How, then, can they call on the one they have not believed in? And how can they believe in the one of whom they have not heard? And how can they hear without someone preaching to them? And how can they preach unless they are sent? As it is written, “How beautiful are the feet of those who bring good news!” (Romans 10:14-15a | NIV84)

We’re getting close to discovering what “the message” is that produces faith one’s heart. There’s a lot going on in these two verses in the form of questions:

How can a person call on someone to be saved if they don’t believe in him in the first place? That’s a good question and points to the fact of the necessity of salvation. The “belief” here is not a mental exercise. A lot of people believe in Jesus Christ – that is, they believe He existed and so on. But that’s not what we might call “saving faith.” How can a sinner call out for salvation if he has no confidence or belief in the one to whom he is calling? If a sinner is to call out for salvation, then, he must have faith planted in him. Why? Because that faith isn’t there naturally; human beings aren’t born with “saving” faith in them.

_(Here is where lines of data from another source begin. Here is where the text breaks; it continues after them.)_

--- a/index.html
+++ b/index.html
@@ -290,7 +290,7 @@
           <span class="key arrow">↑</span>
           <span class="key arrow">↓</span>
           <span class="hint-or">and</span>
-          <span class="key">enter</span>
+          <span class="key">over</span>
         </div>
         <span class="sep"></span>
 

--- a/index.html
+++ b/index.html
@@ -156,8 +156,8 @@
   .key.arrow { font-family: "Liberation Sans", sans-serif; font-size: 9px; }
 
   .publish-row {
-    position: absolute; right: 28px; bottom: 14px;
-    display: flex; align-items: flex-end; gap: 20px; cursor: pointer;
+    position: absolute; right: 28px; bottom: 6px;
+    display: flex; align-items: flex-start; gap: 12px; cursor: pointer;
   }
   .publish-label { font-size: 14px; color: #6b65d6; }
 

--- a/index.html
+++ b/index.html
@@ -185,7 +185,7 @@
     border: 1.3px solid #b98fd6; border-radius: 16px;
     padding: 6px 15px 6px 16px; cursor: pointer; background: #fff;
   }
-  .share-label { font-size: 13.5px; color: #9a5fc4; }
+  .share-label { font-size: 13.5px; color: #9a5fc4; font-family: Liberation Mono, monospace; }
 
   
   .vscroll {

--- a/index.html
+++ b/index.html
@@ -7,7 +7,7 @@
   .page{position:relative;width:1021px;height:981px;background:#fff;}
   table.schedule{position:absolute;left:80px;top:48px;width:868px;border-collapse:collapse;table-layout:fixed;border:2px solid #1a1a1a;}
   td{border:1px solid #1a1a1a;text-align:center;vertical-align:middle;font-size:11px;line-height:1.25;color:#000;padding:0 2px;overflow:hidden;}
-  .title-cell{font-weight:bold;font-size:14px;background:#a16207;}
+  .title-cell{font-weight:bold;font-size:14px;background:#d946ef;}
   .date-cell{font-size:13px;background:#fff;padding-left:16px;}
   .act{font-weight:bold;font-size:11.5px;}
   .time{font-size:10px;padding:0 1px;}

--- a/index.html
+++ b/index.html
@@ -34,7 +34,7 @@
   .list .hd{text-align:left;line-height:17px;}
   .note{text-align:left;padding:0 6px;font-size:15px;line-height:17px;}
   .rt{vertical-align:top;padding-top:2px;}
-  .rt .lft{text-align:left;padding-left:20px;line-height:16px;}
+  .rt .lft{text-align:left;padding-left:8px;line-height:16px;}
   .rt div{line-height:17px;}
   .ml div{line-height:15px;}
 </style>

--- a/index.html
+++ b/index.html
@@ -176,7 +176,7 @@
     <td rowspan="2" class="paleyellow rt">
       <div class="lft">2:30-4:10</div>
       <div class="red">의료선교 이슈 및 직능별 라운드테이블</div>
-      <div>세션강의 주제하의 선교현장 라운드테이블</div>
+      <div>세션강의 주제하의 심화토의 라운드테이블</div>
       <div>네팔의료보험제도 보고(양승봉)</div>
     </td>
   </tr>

The second question indicates the necessity of a sinner learning about Jesus Christ, the only one who can save. If a person hasn’t heard of Jesus Christ – or more specifically what Jesus Christ did for him the Cross – then he can’t be saved. Remember what Peter said in his famous Pentecostal sermon –

Salvation is found in no one else, for there is no other name under heaven given to men by which we must be saved.” (Acts 4:12 | NIV84)

What’s really interesting about Paul’s quote from Isaiah in Romans 10:15 is the context of Isaiah 52. The prophet has in mind the exiles in Babylon. Not all, but many of the exiles living in Babylon were faithfully waiting for the Lord to come to their rescue. Here’s the Word of the Lord to them as Isaiah proclaimed it –

For this is what the Sovereign Lord says: “At first my people went down to Egypt to live;lately, Assyria has oppressed them. “And now what do I have here?” declares the Lord. “For my people have been taken away for nothing, and those who rule them mock,”declares the Lord.“And all day long my name is constantly blasphemed. Therefore my people will know my name;therefore in that day they will know that it is I who foretold it.Yes, it is I.” (Isaiah 52:4 | NIV84)

Tempted to give up and give in, these exiles stuck in Babylon longed to be set free. The exclamation, “How beautiful are the feet of those who bring good news,” is what these sad and sorrowful exiles exclaimed when saw the messengers coming with the news and they heard that “good news” that their exile was over and that they could go home.

Such are the “beautiful” feet of Paul and the countless preachers and missionaries down through time who were called by God and went out to proclaim the Gospel of Jesus Christ to all the spiritual exiles longing to be set free. Our Lord put it this way –

Blessed are those who hunger and thirst for righteousness, for they will be filled. (Matthew 5:6 | NIV84)

In this first study of faith, we learn the powerful lesson that without Christ nobody can be saved; that it is faith in Him and His work that results in our salvation. But nobody can gin up the faith to believe in Him unless He puts it there first. The faith to believe comes from the message of the Gospel – the Word of God. And the Gospel came first through Jesus Christ and then through the innumerable men and women whom He called to take it to those who need to hear it.